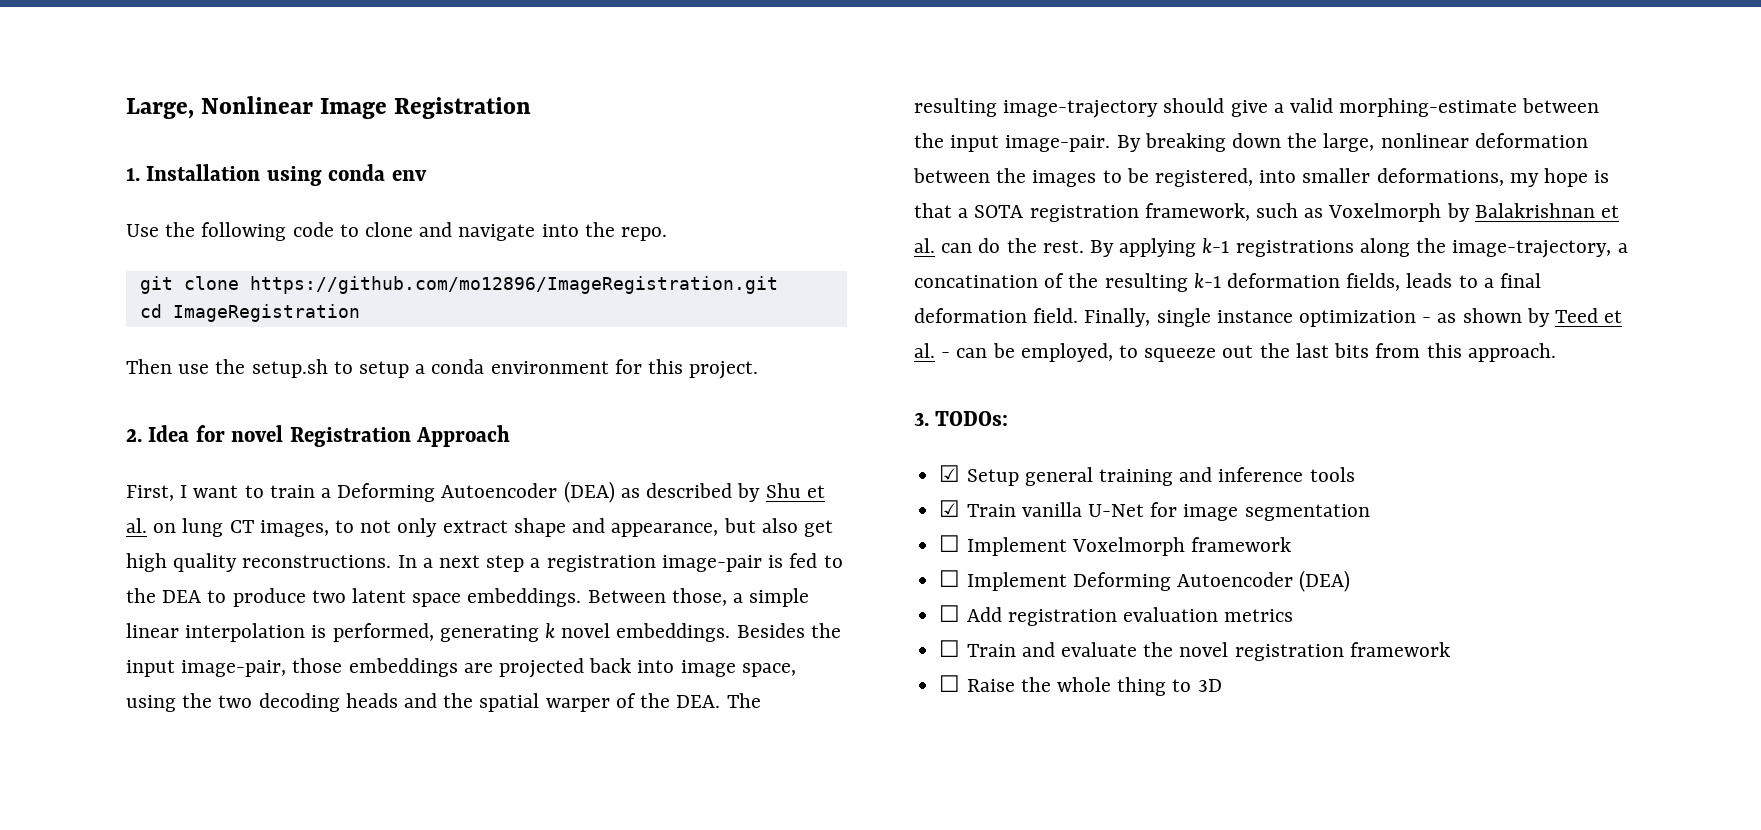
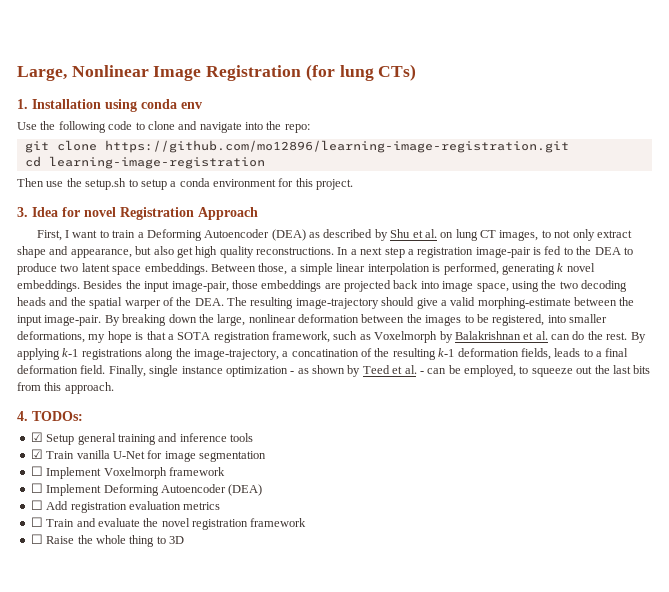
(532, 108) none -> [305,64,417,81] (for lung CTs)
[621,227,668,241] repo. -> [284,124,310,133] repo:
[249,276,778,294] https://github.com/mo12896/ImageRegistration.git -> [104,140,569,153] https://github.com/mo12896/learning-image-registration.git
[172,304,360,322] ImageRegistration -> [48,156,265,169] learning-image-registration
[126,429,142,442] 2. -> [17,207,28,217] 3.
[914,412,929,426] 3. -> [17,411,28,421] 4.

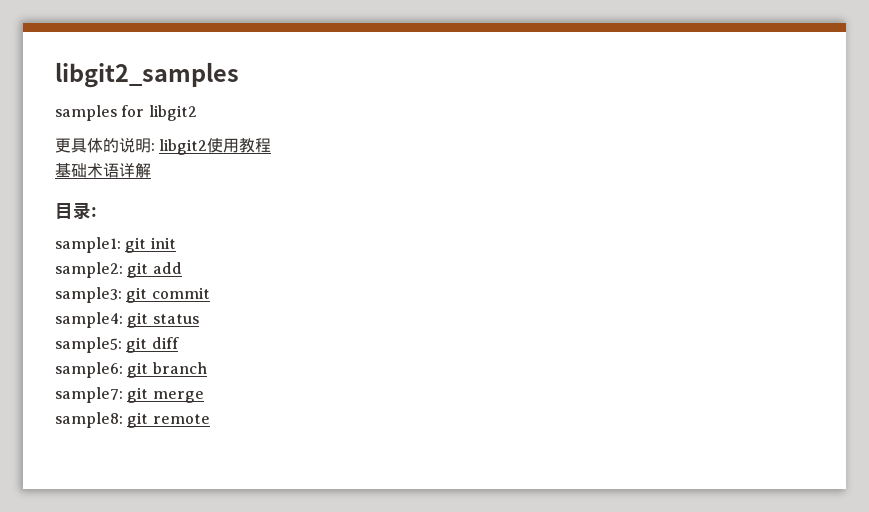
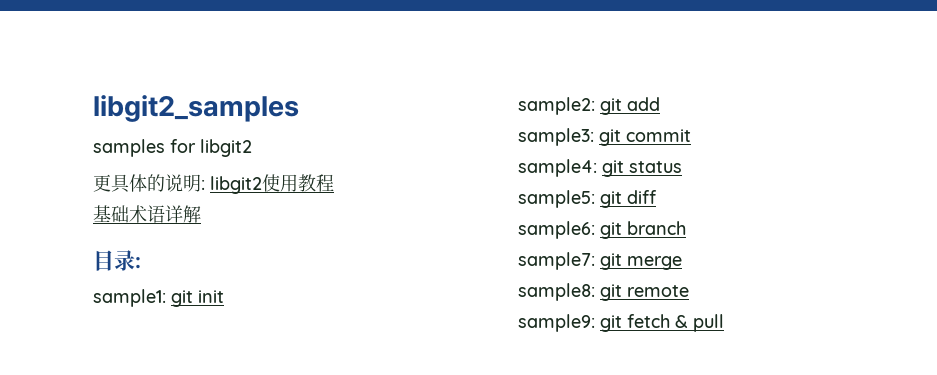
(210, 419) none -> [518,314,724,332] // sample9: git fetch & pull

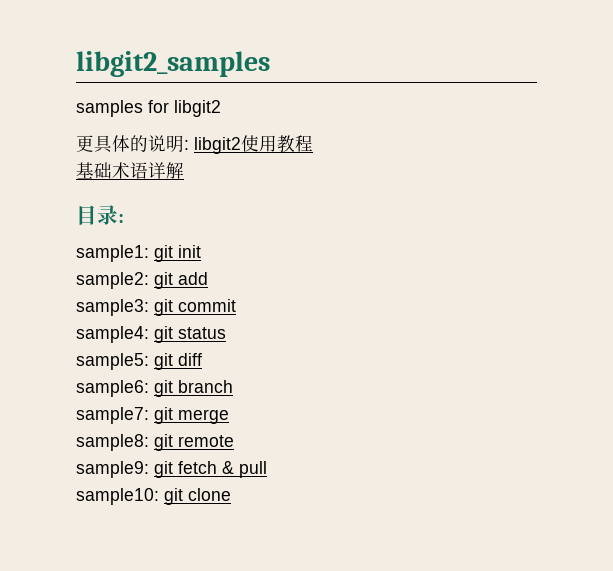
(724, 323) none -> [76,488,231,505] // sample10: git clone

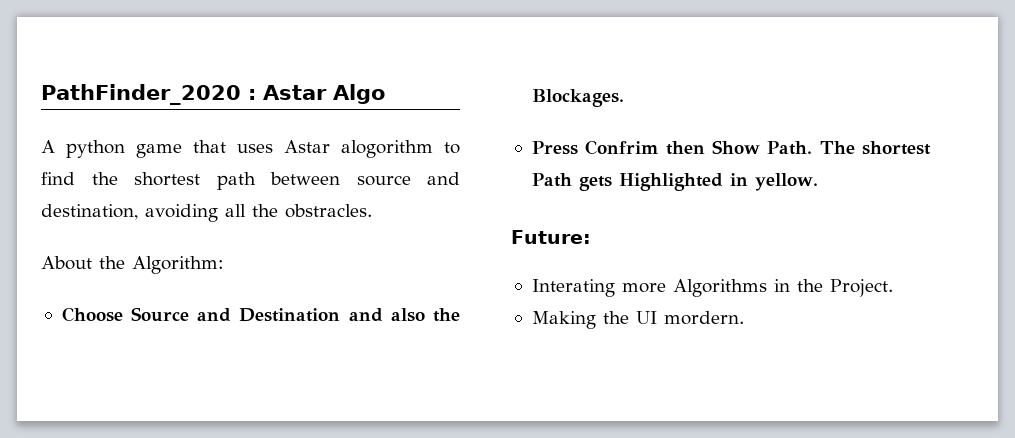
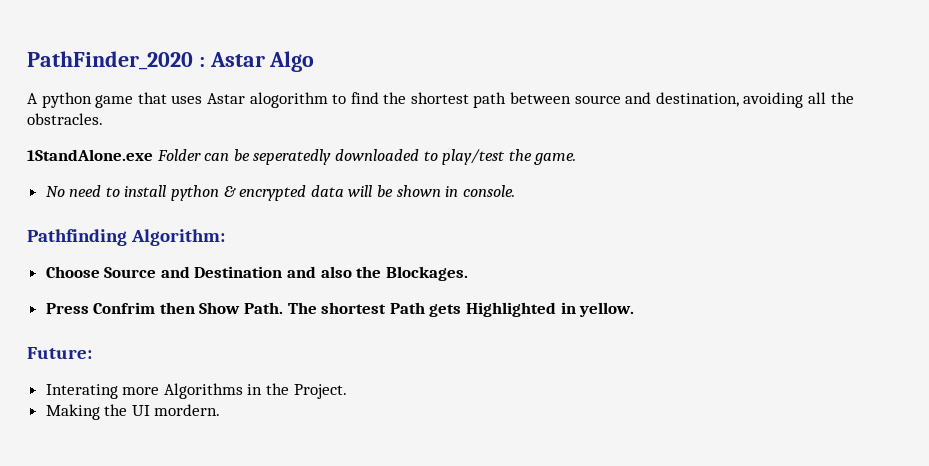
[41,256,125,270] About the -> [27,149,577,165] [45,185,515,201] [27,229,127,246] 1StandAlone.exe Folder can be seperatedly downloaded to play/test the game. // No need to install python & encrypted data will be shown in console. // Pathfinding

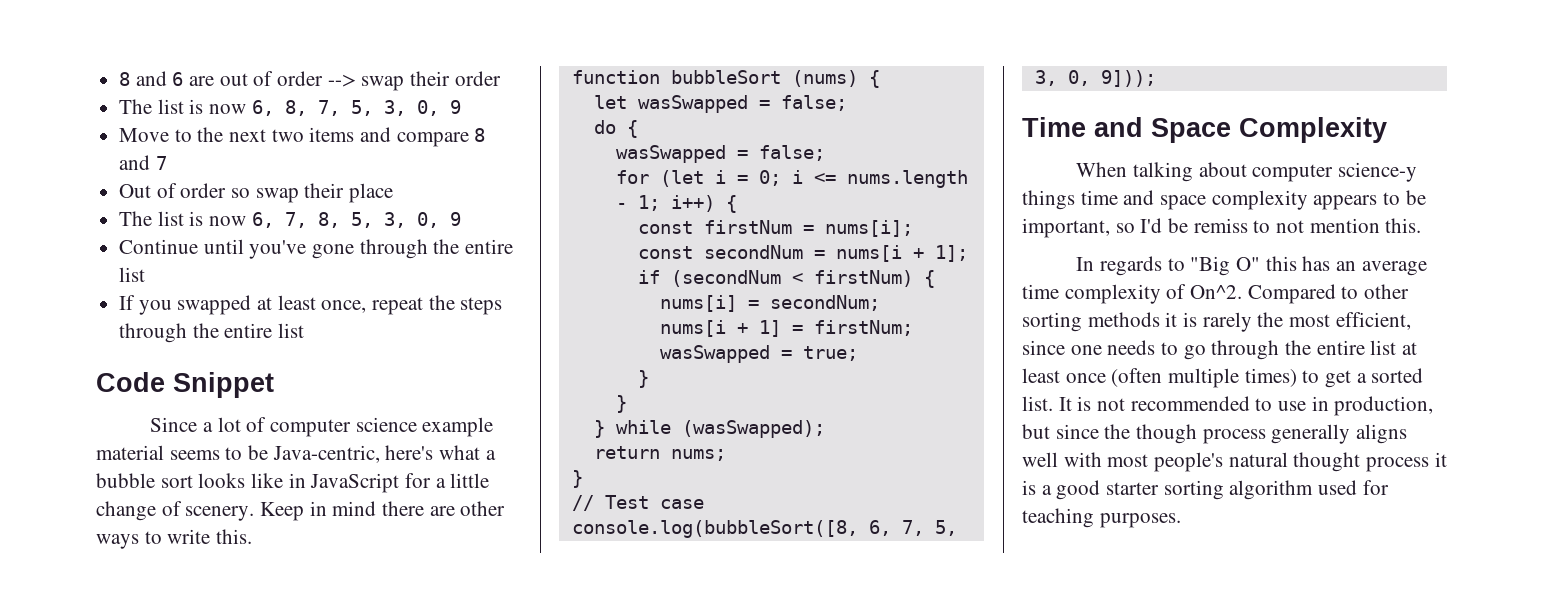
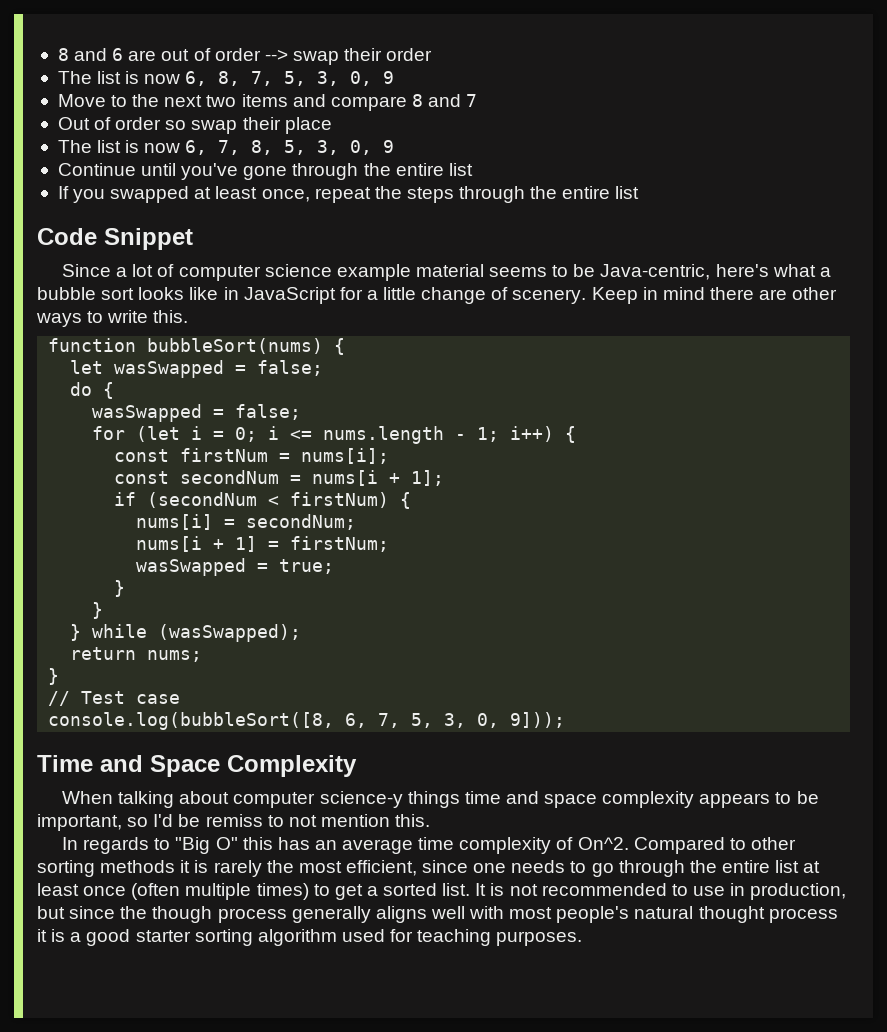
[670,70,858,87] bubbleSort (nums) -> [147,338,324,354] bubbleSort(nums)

- DIRECTIONS:
Among the entries above, find the line with "[621,227,668,241] repo. ->" and the line with "[172,304,360,322] ImageRegistration ->"; give again exactly these two lines and all lines between them.

- FINAL ANSWER:
[621,227,668,241] repo. -> [284,124,310,133] repo:
[249,276,778,294] https://github.com/mo12896/ImageRegistration.git -> [104,140,569,153] https://github.com/mo12896/learning-image-registration.git
[172,304,360,322] ImageRegistration -> [48,156,265,169] learning-image-registration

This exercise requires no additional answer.